What Happens When a Railroad Worker Receives an Injury
Like many vehicle accidents, railroad accidents can cause devastating injuries. When railroads started spanning the United States, working for them proved dangerous—on average, railroad workers only lived seven years after they began their jobs.
In 1908, the Federal Employer’s Liability Act (FELA) passed through Congress. This law, as amended, still applies to railroad workers. Although railroad work does not claim as many lives today, the industry still experiences high rates of accidents and injuries.
An injured railroad worker, however, lacks the right to file for workers’ compensation. Instead, an injured employee must file a FELA claim in cases of employer negligence. This complicated process is best accomplished with the help of an experienced attorney, preferably one familiar with the FELA process.
How FELA Differs From Workers’ Compensation Claims
Railroad workers in particular have the right to seek compensation for employment-related accidents and injuries. This law, commonly known as FELA, allows railroad workers to file for compensation if they are injured on the job. In addition, family members have the right to sue if a fatality occurs on the job.
While it sounds similar to a workers’ compensation claim, there are several key differences. Most importantly, a workers’ compensation claim is automatic: injured employees only need to prove that they were actually injured on the job. By contrast, in a FELA claim, workers must prove that the railroad or their employer acted negligently, resulting in injury.
FELA requires railroads to:
- Provide a reasonably safe place to work
- Show an appropriate amount of care for employee safety
- Provide safety equipment, including tools and personal protective gear/clothing
- Staff an appropriate amount of people for the workload
- Implement best practices for safety, as well as outlining defined safety rules
- Provide all necessary safety training, including training on appropriate equipment
If a railroad fails to do these things and an injury results, FELA may entitle the injured railroad employee to compensation.

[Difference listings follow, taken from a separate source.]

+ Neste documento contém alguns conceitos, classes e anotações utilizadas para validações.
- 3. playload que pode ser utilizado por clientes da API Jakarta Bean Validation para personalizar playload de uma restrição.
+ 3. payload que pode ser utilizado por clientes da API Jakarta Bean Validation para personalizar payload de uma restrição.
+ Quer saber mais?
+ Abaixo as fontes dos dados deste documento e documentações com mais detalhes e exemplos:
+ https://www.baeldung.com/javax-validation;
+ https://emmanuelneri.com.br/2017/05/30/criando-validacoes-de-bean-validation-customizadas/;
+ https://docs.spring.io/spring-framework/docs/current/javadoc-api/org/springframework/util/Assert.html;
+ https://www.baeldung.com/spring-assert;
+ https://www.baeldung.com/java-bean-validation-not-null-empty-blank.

While most railroad employees do not have access to traditional workers’ compensation insurance, this can favor railroad workers. FELA allows workers to take their employers to court, obtaining greater compensation than a typical workers’ compensation settlement. In addition, FELA entitles workers to full compensation, as opposed to the cap applied to workers’ compensation claims.
Understanding the FELA Process
Railroad injury lawsuits often involve more than two parties. This naturally leads to delays and frustration for those filing FELA claims as well as complicating the process.
You can expect several things after you file your claim, but the overall process should follow this pattern:
- Investigation and medical care
- Settlement offers
- Filing an official complaint
- Pre-trial mediation
After your accident, your employer and the railroad company will most likely ask you to fill out an accident report. Involve a railroad injury attorney before this step, to protect your rights from the very beginning of your case. The railroad company will conduct an investigation. Your attorney may conduct one as well. Then, you, your employer, the railroad company, your attorney, and any other parties involved will discuss settling your claim.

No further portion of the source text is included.